## [WORK ITEM]
An exact copy of the records below is needed, with every picture left out.

## [RECORDED INFORMATION]
※ ※ ※

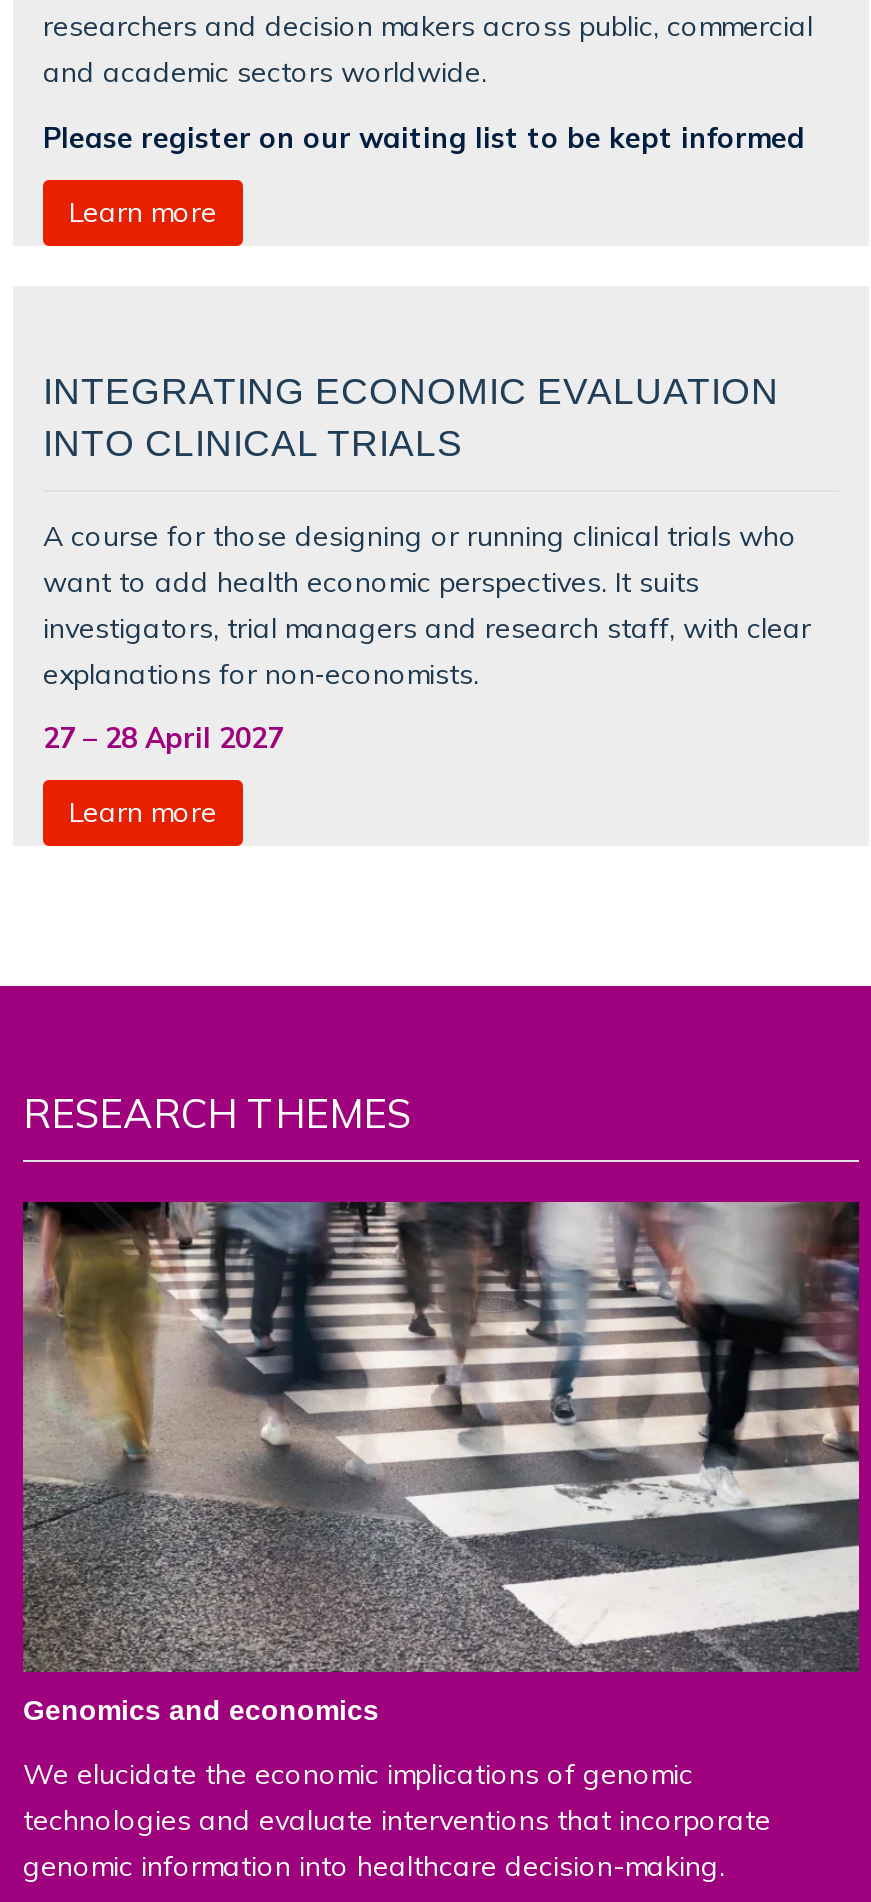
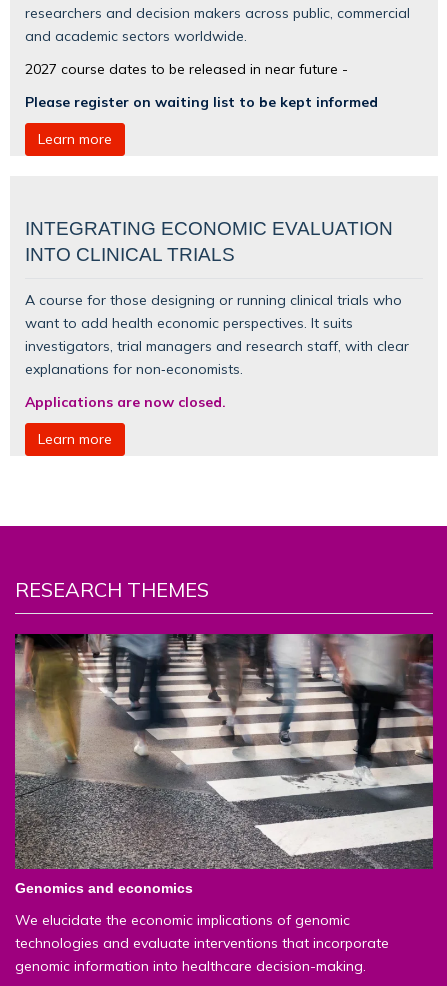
- Please register on our waiting list to be kept informed
+ 2027 course dates to be released in near future -
+ Please register on waiting list to be kept informed

- 27 – 28 April 2027
+ Applications are now closed.
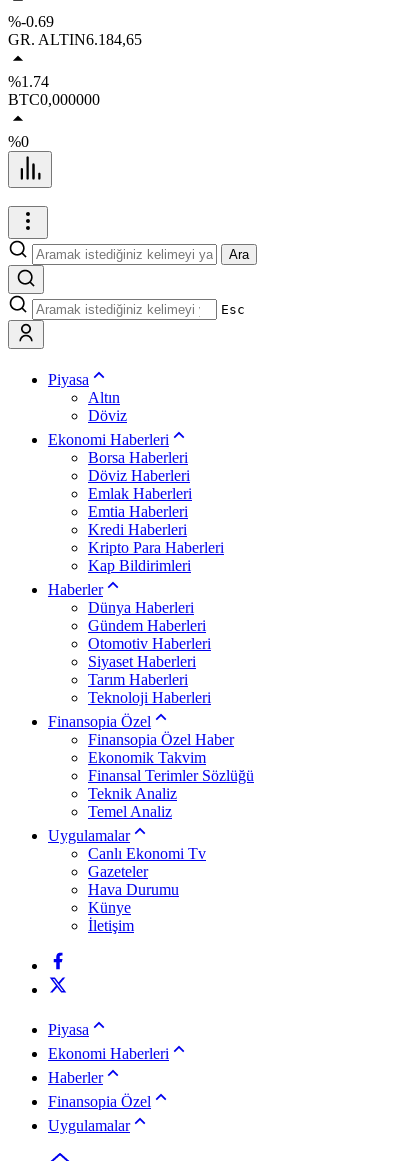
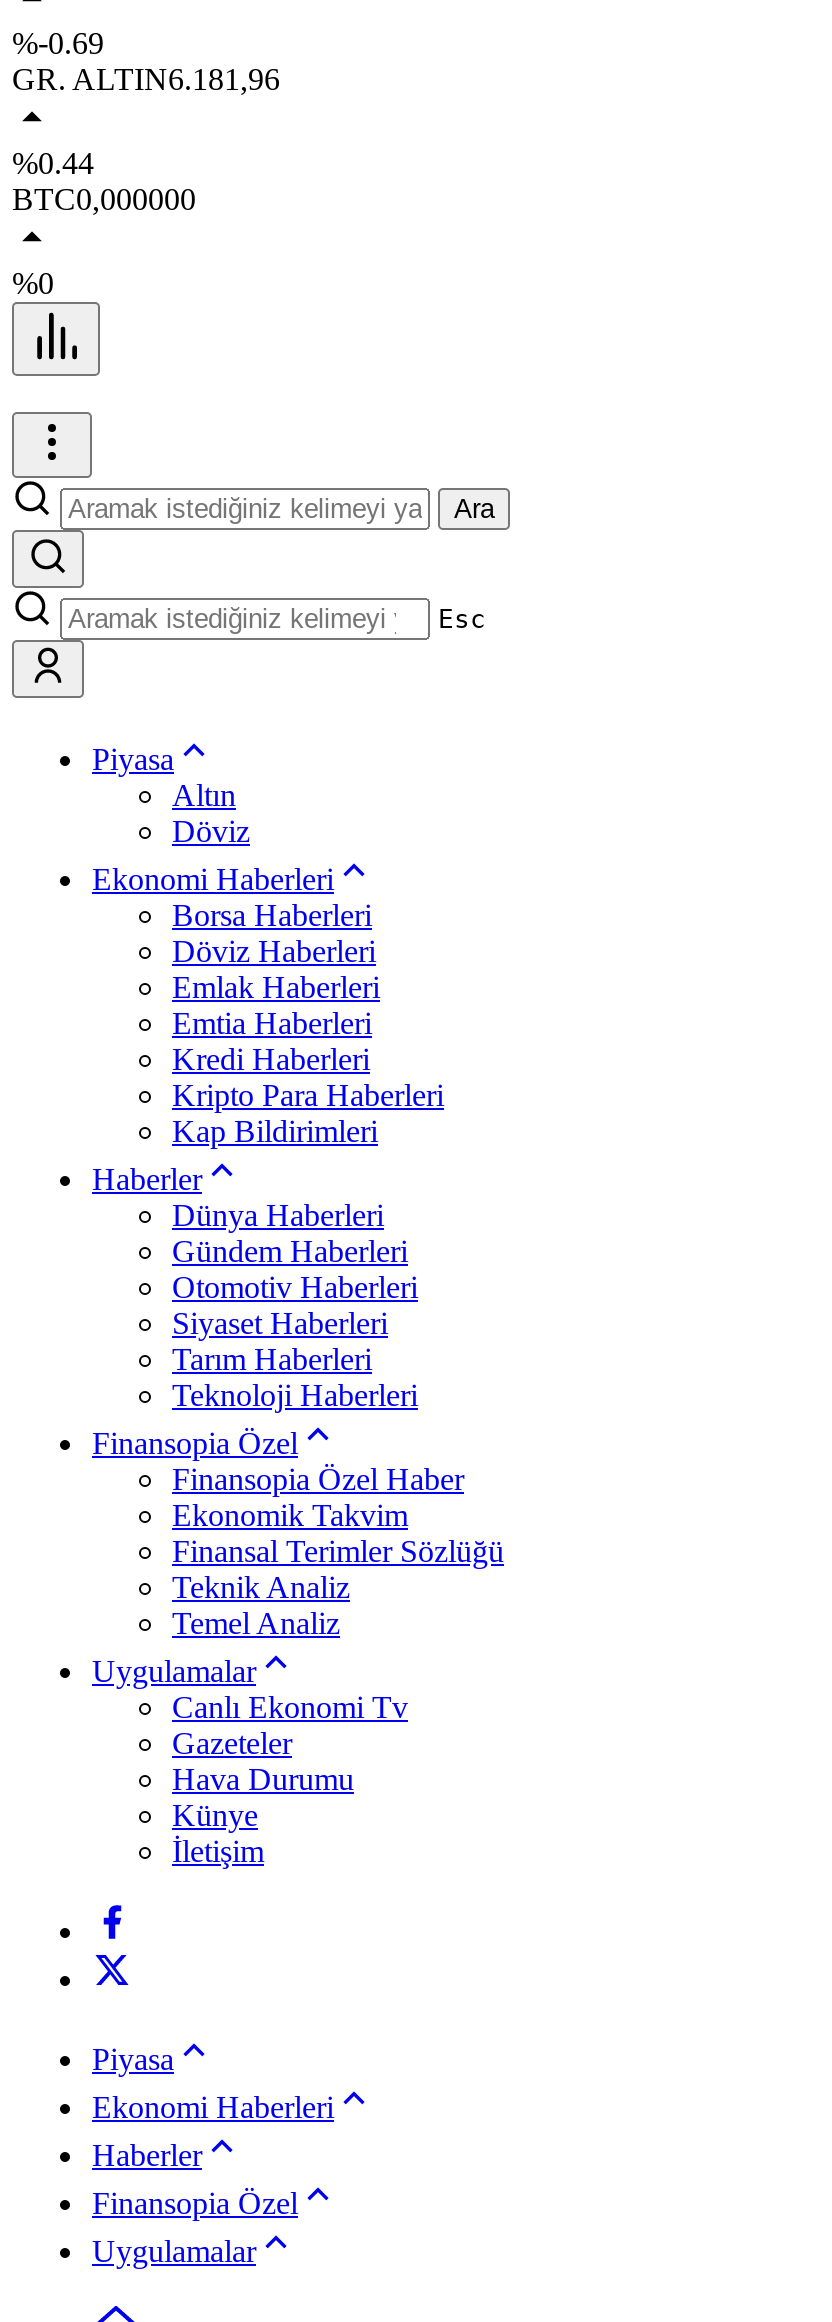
- GR. ALTIN6.184,65
+ GR. ALTIN6.181,96

- %1.74
+ %0.44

※ ※ ※

## [TASK OUTPUT]
- Please register on our waiting list to be kept informed
+ 2027 course dates to be released in near future -
+ Please register on waiting list to be kept informed

- 27 – 28 April 2027
+ Applications are now closed.
- GR. ALTIN6.184,65
+ GR. ALTIN6.181,96

- %1.74
+ %0.44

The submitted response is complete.